The district court granted summary judgment to the United States, finding that (1) with respect to claims of unsanitary conditions, Suggs had not established any duty on the part of the BOP with respect to those conditions and no causal connection between the alleged unsanitary conditions and Suggs’s infection with MRSA; (2) with respect to the medical malpractice allegations, Suggs had not submitted any expert testimony to show that the treatment fell below the applicable standard of care; and (3) even if Suggs could show negligence, he had not shown causation. The court noted that there is a presumption that the proper level of care was provided and found that Suggs had not met his burden of showing otherwise. Although the court further noted that an exception exists where conduct was obviously negligent, that exception did not apply to Suggs’s allegations.

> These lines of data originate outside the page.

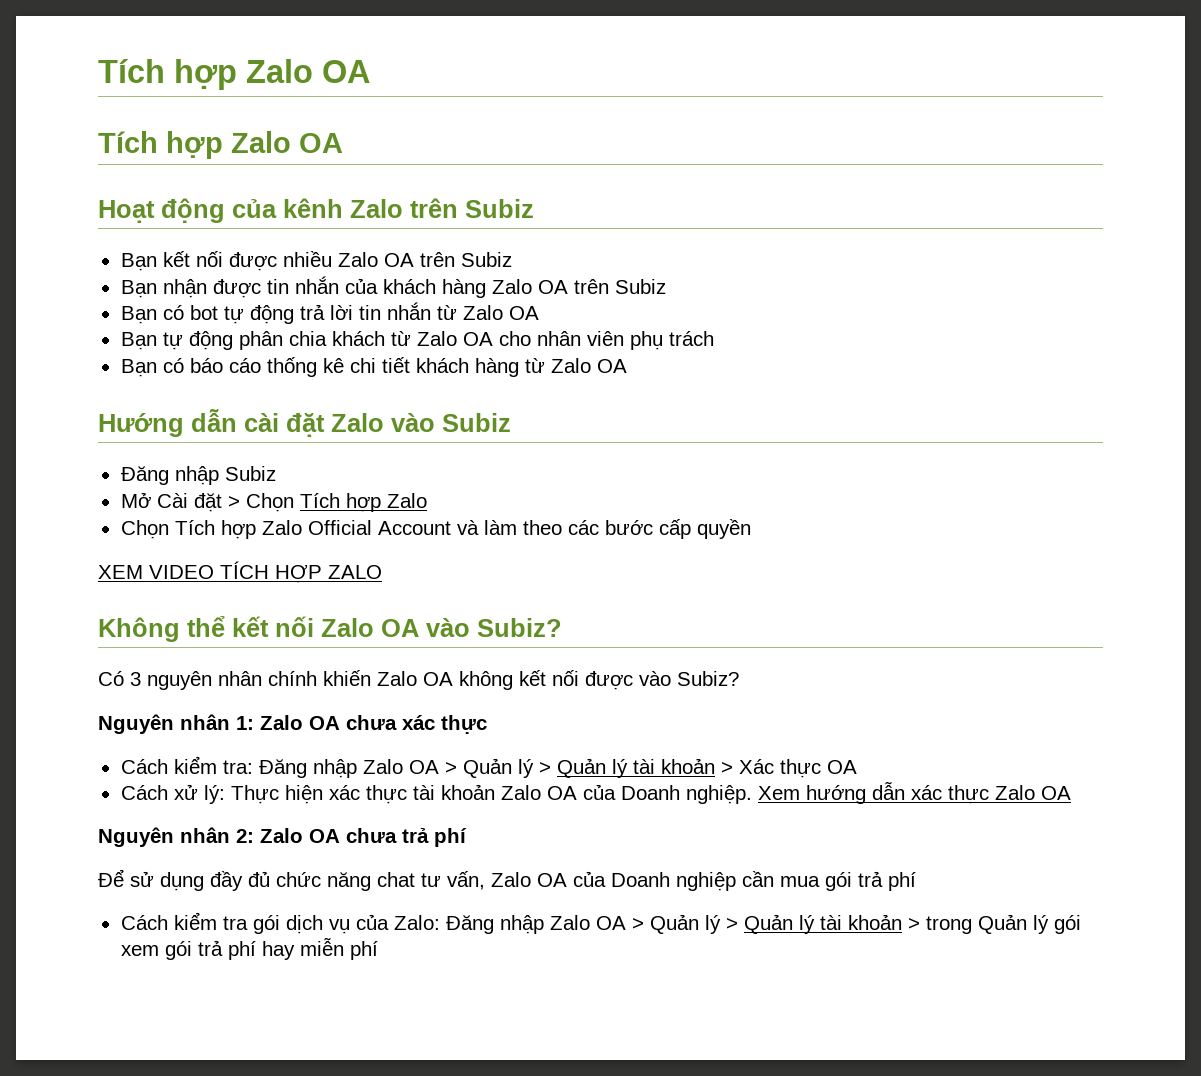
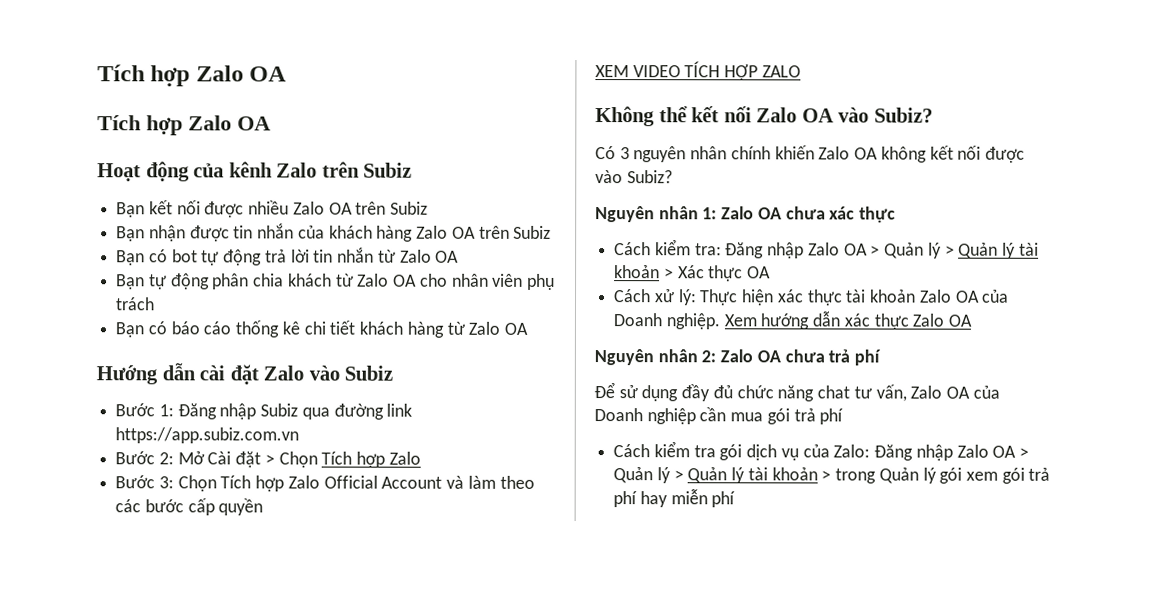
- Đăng nhập Subiz
- Mở Cài đặt > Chọn Tích hợp Zalo
+ Bước 1: Đăng nhập Subiz qua đường link https://app.subiz.com.vn
+ Bước 2: Mở Cài đặt > Chọn Tích hợp Zalo
- Chọn Tích hợp Zalo Official Account và làm theo các bước cấp quyền
+ Bước 3: Chọn Tích hợp Zalo Official Account và làm theo các bước cấp quyền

Suggs moved to alter or amend judgment under Federal Rule of Civil Procedure 59(e), seeking further discovery, accusing the United States of committing perjury and fraud upon the court, and challenging the credibility of Dr. Roman. Suggs further argued that the staff had been deliberately indifferent to his medical needs. The court denied the motion, finding that it was without merit.

Discussion

Appointment of Counsel

Suggs first argues that the court abused its discretion by denying his motion for appointment of counsel, as the court cannot erect unnecessary procedural barriers that make it impossible for pro se litigants to present their cases.